放心不下的时玖想了想还是去了醉仙楼,她趴在柜台处随手把玩着桌上的菜牌,老板噼噼啪啪打着算盘, 片刻后将算盘递于时玖道:“姑娘, 您看看,菜肴一两, 酒水二两,一共三两银子。”
“三两?”时玖讶异地看了眼刚刚随手扔一旁的木牌道,“昨夜他们喝得什么酒,我见你这最便宜的一壶也得八十文, 他们八个人才喝了二十壶?”
时玖拎了拎桌上的精致小酒壶道:“这一壶也不到一斤吧?”
时玖打开酒壶闻了闻,老板看向她笑道:“昨夜林将军点得是小店最烈的‘啸风’,一壶是一百二十文,但是杨大人说那酒太烈, 同行的还有不善饮酒的客人,于是只给林将军拿了六壶, 然后点了咱醉仙楼最好的桃花酿。
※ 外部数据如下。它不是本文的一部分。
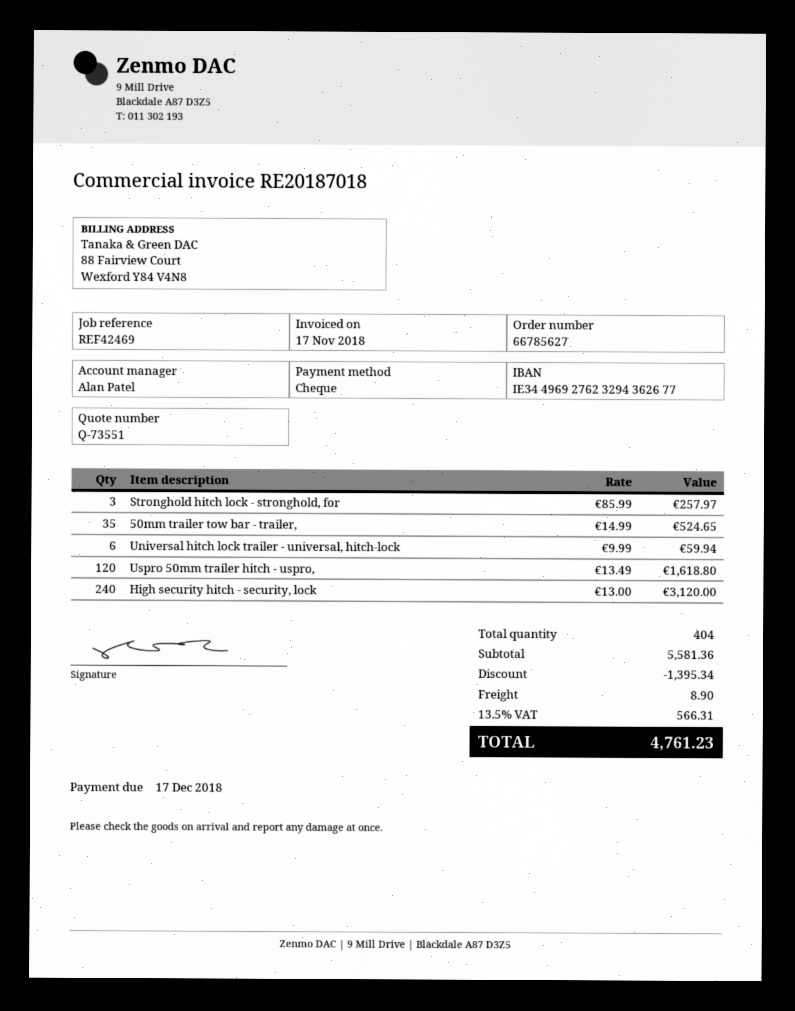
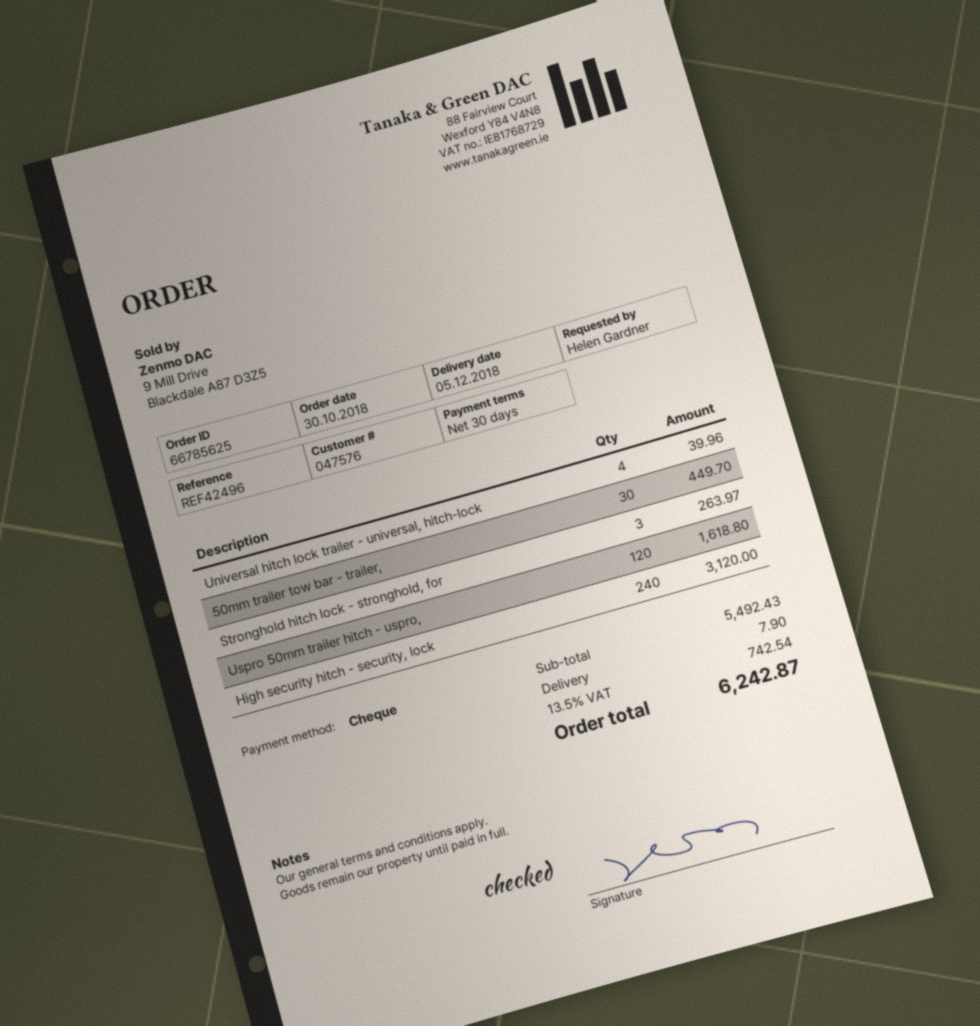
order number: 66785627 -> 66785625
reference: REF42469 -> REF42496
Stronghold hitch lock - stronghold, for: 3 for 257.97 -> 3 for 263.97
50mm trailer tow bar - trailer,: 35 for 524.65 -> 30 for 449.70
Universal hitch lock trailer - universal, hitch-lock: 6 for 59.94 -> 4 for 39.96
subtotal: 5581.36 -> 5492.43
discount: 1395.34 -> none
shipping: 8.90 -> 7.90
tax: 13.5% = 566.31 -> 13.5% = 742.54
total: 4761.23 -> 6242.87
”
老板一边拨打着算盘一边道:“六壶烈酒已近一两, 桃花酿一壶就得二百二十文, 杨大人拿了五壶。”
老板将算盘重新递于时玖道:“杨大人平日对我们也是多有照顾, 小的也没什么可报答,他难得来我这醉仙楼坐坐, 这些零头也就都抹了,一共三两,您看看可是哪有问题?”
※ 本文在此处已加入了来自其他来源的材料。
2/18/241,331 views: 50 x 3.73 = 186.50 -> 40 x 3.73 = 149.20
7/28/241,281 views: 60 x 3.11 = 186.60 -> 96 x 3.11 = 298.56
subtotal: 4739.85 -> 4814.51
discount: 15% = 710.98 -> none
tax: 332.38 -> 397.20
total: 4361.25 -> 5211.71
时玖将算盘推回摇头道:“多谢老板,不是你这账的问题,而是他们这些酒鬼竟然只喝了这么点酒却醉成那样!”
时玖想了想刚才一进门就踢到了还醉在门口的林梁,神色惊诧不已。
老板接过时玖递来的酒钱也十分疑惑道:“说来也是奇怪,平日里林将军也会来小的这喝酒,那烈酒即使喝上两壶,她还是能稳稳当当走出去的。但昨夜不过一壶多,她便彻底醉了过去,到现在还没清醒。”
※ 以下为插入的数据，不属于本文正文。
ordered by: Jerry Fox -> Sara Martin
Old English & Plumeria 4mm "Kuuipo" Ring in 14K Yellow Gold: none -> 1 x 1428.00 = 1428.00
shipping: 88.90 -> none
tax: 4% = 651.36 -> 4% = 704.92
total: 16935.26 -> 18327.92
老板越想越担忧,探头看了看楼上,向时玖询问道:“杨大人与林将军可还好?要不小的再叫人去药铺弄些醒酒的药?”
“不用了,哪有这么虚,姑奶奶还能再喝两壶!”
林梁揉着脑袋从楼上走下来,一不留神脚下一空险些从楼梯上滚下来,好在跟在她身后的杨清一直留心着,及时将她拉住了。